For LSTM classification, we use the “Librosa python library for audio signal processing” [30]. Piano recordings are converted from their waveform representation into the Mel-frequency cepstral coefficients (MFCCs), the same as the CNN approach from the previous. The proposed LSTM approach is shown in Figure 7. Here, we used MFCCs as the LSTM model input. We used 2-layers LSTM architecture, in which we used the dropout value for preventing the overfitting data. In this case, the dropout value was set at 0.5. Then, we used Dense layers of 64 neurons. Finally, we used a Fully Connected layer, transferring vector to SoftMax Activation.

Figure 7 shows the two LSTM blocks. The current input size is 160 × 1, which is the same as the CNN approach. The first LSTM block has 128 hidden units. Regarding the main LSTM block, the return sequences parameter is used in each input time step with hidden state output. The dropout and recurrent rates are 0.05 and 0.35, respectively. Furthermore, the second LSTM block with 32 hidden units is used without return sequences. The dropout and recurrent rates are set to 0.05 and 0.35, respectively. Next, the dropout value is set at 0.5. The process ends with a Fully Connected layer, transferring vector to the SoftMax Activation.

The four classification methods used in this study represent the prevalent techniques in machine learning applications. To be specific, the former two methods, SVM and NB, could be the representatives for the so-called shallow learning, and the latter two methods, CNN and LSTM, could be the representatives for the deep learning strategy. In addition, SVM, NB, and CNN could be regarded as static classifiers, which do not depend on time or sequential relationships, while LSTM could be regarded as a dynamic classifier, which captures the sequential information carried by data.
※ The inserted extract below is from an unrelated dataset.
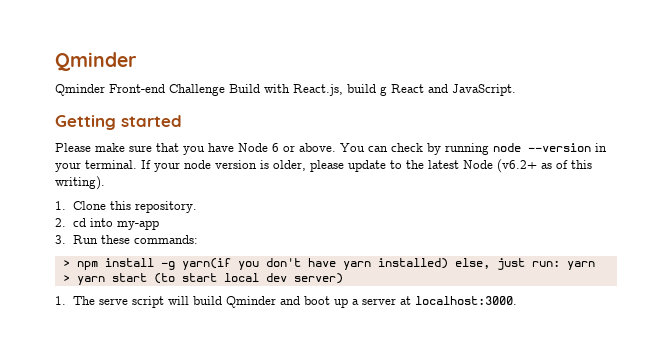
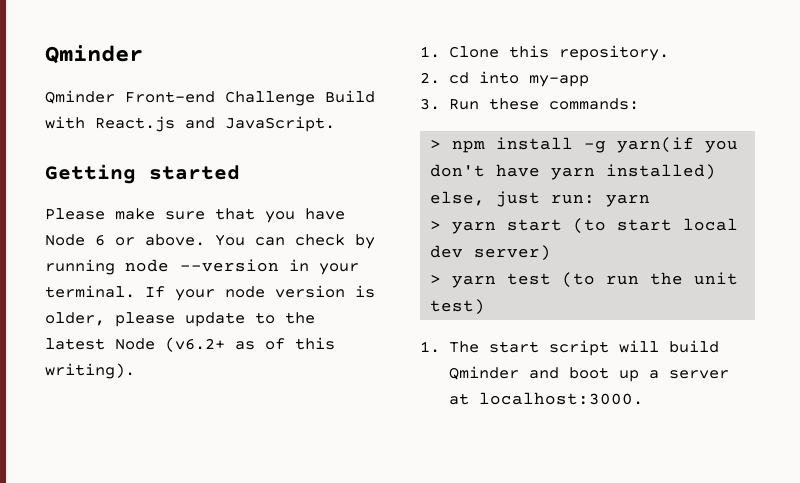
- Qminder Front-end Challenge Build with React.js, build g React and JavaScript.
+ Qminder Front-end Challenge Build with React.js and JavaScript.
+ > yarn test (to run the unit test)
- 1. The serve script will build Qminder and boot up a server at localhost:3000.
+ 1. The start script will build Qminder and boot up a server at localhost:3000.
Because each of the methods has its own pros and cons, we made a comparison for the performances of the four methods and indicated a suggested direction for the implementation of a piano performance assessment system.

5. Experiments and Results

Experiments were conducted to evaluate the proposed piano performance assessment approaches with respect to two types of music articulation. The first is Legato with soft and gentle notes using the sustain pedal, and the second is Staccato with detached notes and no use of the sustain pedal. Four assessment approaches: Support Vector Machines (SVM), Naive Bayes classifier (NB), Convolutional Neural Network (CNN), and Long Short-Term Memory (LSTM) were compared in this work and also used in analyzing piano performances for kids’ songs.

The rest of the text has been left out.